The original note was executed for the principal sum of $7,000. At the time Goodwin executed the note, Matthews was insolvent, and was indebted to the Guaranty State Bank on a bill of exchange account in the amount of $5,999.64. When Goodwin executed the note, the account of Matthews & Cozart was credited with $7,000, and, within 15 minutes after Goodwin left the bank, Poole charged this account with $5,999.64 to cover the pre-existing debt of Matthews to the bank. Goodwin never knew that this sum had been applied to the payment of Matthews' debt until after he executed the last renewal note sued upon, and, as soon as he learned thereof, he went at once to the bank and demanded of Poole that he replace the amount of this debit to the funds for which it was borrowed. This Poole refused to do, and this suit followed.

Appellee seeks to sustain its judgment and justify the action of the trial court in peremptorily instructing the jury to find in its favor, upon three main grounds, as follows:

First. That, since the evidence shows that the money for which the note was executed was placed to the credit of Matthews & Cozart, the persons for whom it was borrowed, if any conversion of this fund was made by the bank after it was placed to the credit of said firm, then the cause of action, if any, for such conversion, was in the firm, but such conversion would not have the effect of tainting the original note.

Second. The evidence disclosing that the original note was given to the Guaranty State Bank of Abilene, and that the note sued upon was executed to the Abilene State Bank, and that the Abilene State Bank had nothing to do with the original transaction, but such transaction was with the other bank, the appellee bank would not be liable for such fraud, if any, and proof of fraud on the part of the Guaranty State Bank would not correspond to the pleading alleging fraud on the part of the Abilene State Bank.
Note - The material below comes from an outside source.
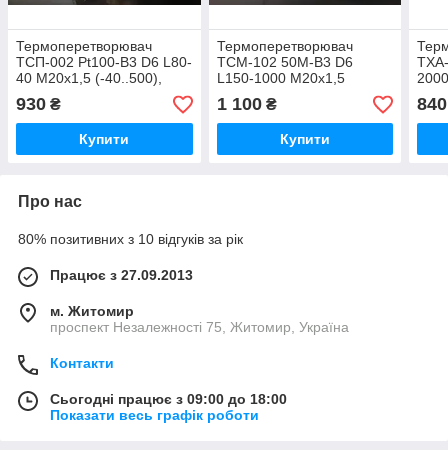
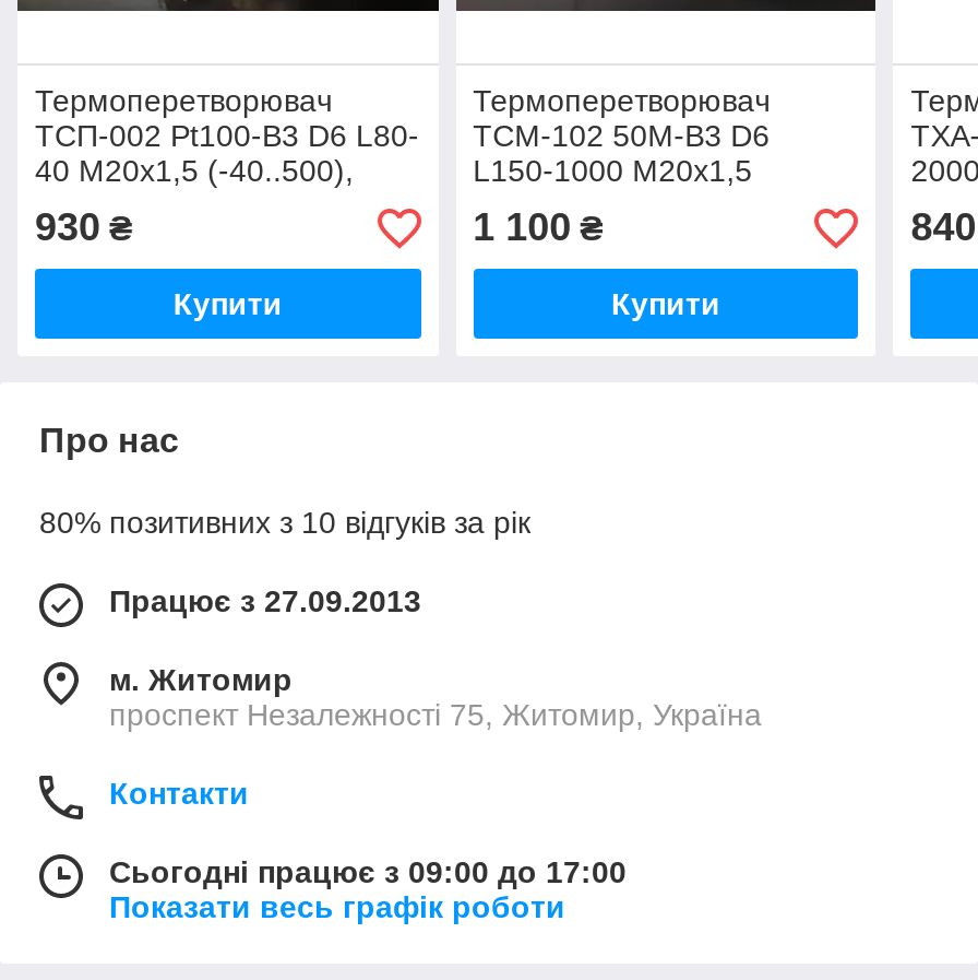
[50,391,287,407] Сьогодні працює з 09:00 до 18:00 -> [109,855,627,890] Сьогодні працює з 09:00 до 17:00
Third. That the evidence showing that Cozart was the son-in-law of Goodwin, and that the application of the proceeds of the loan was known to Cozart shortly after it was made, and could have been known to the appellant by the slightest degree of diligence, and, the note having been renewed from time to time for several times, and the appellant having applied for and procured additional credit for Cozart in the meantime, in which application he acknowledged the existence of the indebtedness upon which this suit was based, such facts, circumstances, surroundings and conditions show, as a matter of law, that the appellant was in possession of such facts as that he was required to make inquiry regarding the disposition of this fund, which inquiry, it is claimed, would have led him to discover the real facts prior to the last renewal.

These grounds will be discussed in their order.

In considering whether or not the alleged fraud of the appellee tainted the original note, it is necessary to inquire as to the relationship created between a creditor and a prospective surety, where such prospective surety applies to the creditor for information concerning the risk and concerning the business which is the basis of the credit. The contention of appellee in this regard is that it is no concern of the surety as to the disposition made of the funds loaned on the faith of his credit, and that no fraud could be predicated upon the failure of the creditor to disclose all the facts within his knowledge concerning the matter about which inquiry is made.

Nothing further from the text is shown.